### INPUT RECORDS
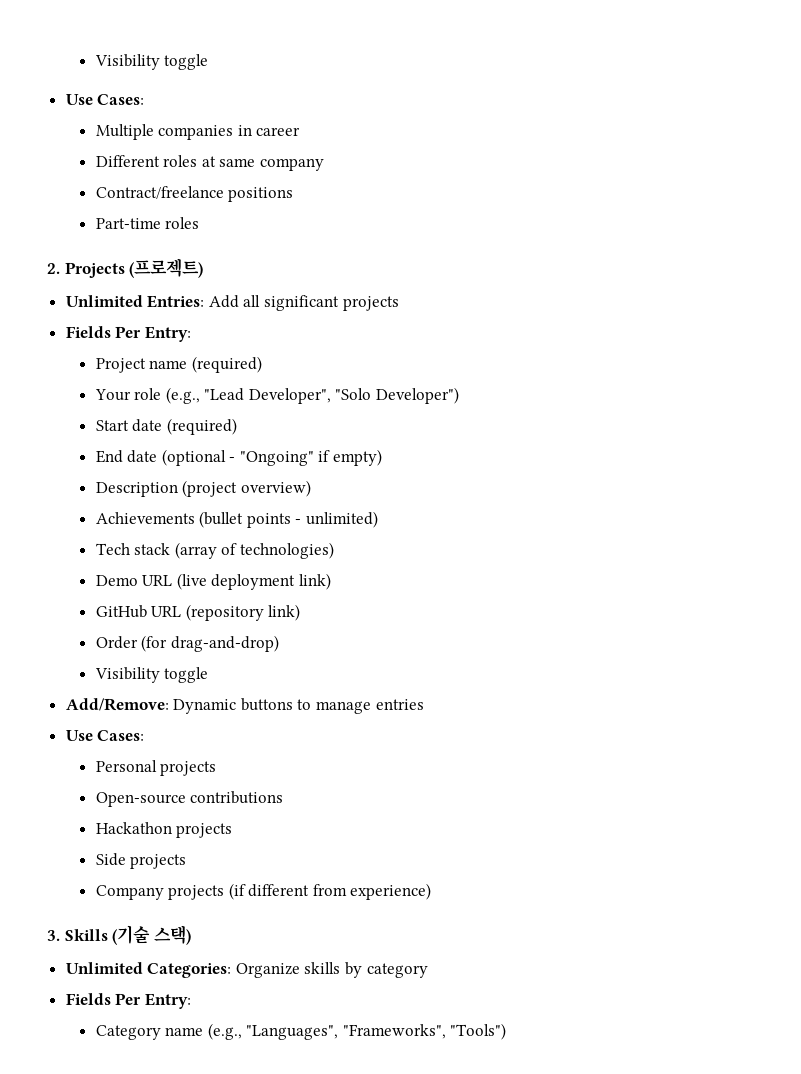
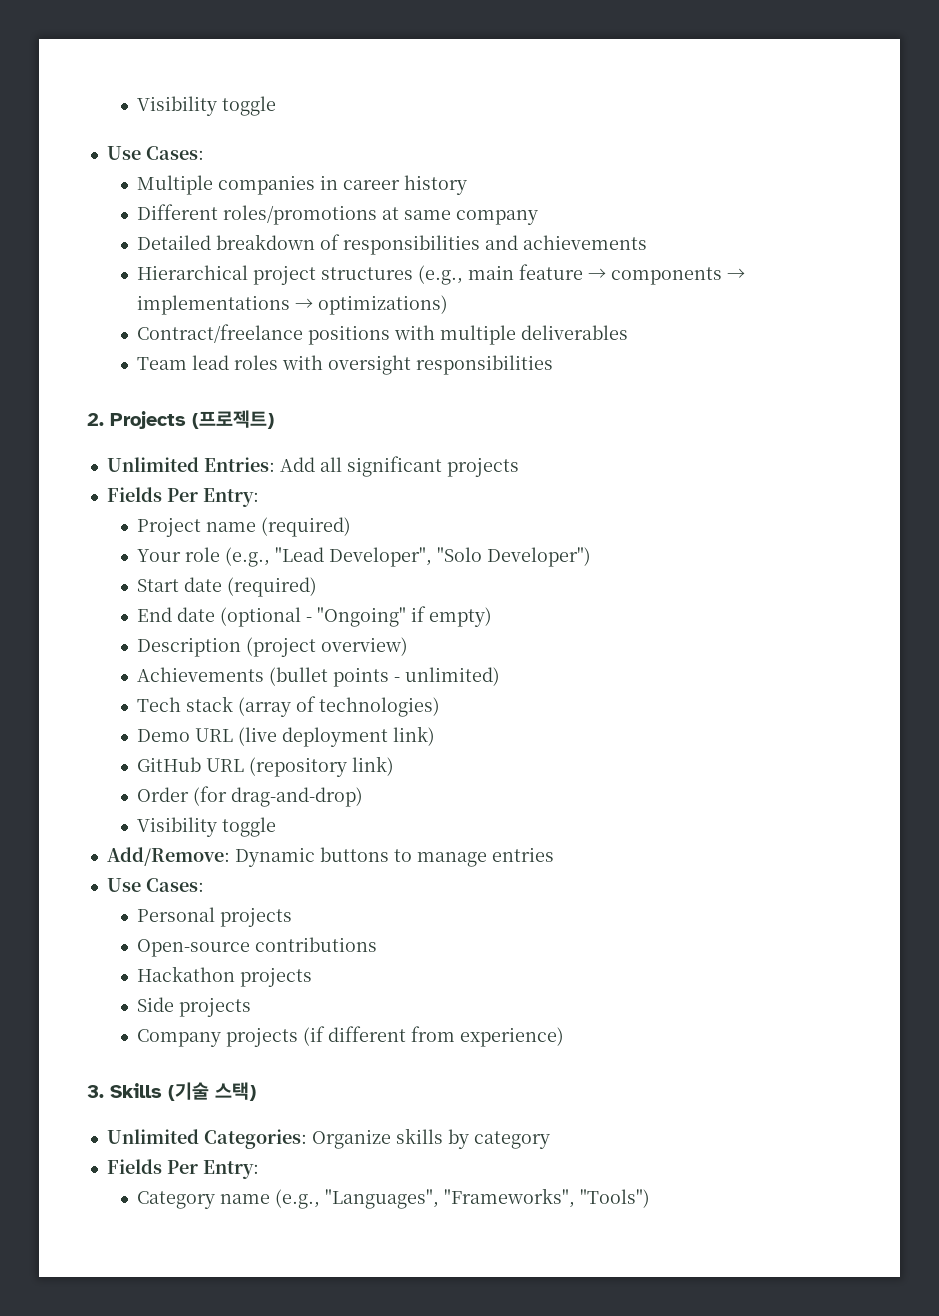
- Multiple companies in career
+ Multiple companies in career history
- Different roles at same company
+ Different roles/promotions at same company
- Contract/freelance positions
- Part-time roles
+ Detailed breakdown of responsibilities and achievements
+ Hierarchical project structures (e.g., main feature → components → implementations → optimizations)
+ Contract/freelance positions with multiple deliverables
+ Team lead roles with oversight responsibilities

### WHAT YOU ARE ASKED TO DO
Restate all of the data word for word and include no pictures.

### RESULT OF THIS EXERCISE
- Multiple companies in career
+ Multiple companies in career history
- Different roles at same company
+ Different roles/promotions at same company
- Contract/freelance positions
- Part-time roles
+ Detailed breakdown of responsibilities and achievements
+ Hierarchical project structures (e.g., main feature → components → implementations → optimizations)
+ Contract/freelance positions with multiple deliverables
+ Team lead roles with oversight responsibilities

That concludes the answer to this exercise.